Input records Start Marker

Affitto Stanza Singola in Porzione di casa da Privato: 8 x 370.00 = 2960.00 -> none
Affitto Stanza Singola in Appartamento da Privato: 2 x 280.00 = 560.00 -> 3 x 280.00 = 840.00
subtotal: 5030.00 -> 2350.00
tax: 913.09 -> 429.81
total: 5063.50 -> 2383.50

Input records End Marker
Input records Start Marker

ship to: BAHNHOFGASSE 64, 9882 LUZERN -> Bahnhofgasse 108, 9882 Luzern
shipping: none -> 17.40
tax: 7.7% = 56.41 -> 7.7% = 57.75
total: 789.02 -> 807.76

Input records End Marker
Input records Start Marker

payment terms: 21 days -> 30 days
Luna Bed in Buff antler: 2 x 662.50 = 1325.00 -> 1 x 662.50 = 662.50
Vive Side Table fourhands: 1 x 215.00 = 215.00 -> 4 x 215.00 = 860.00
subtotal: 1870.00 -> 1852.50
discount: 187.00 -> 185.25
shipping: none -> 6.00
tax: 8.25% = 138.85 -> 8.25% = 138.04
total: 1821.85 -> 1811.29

Input records End Marker

Activity: Among the entries above, the lines between the ones containing "subtotal: 5030.00 -> 2350.00" and "total: 5063.50 -> 2383.50", inclusive, are to be transcribed exactly. No other line is to be given.

Task solution:
subtotal: 5030.00 -> 2350.00
tax: 913.09 -> 429.81
total: 5063.50 -> 2383.50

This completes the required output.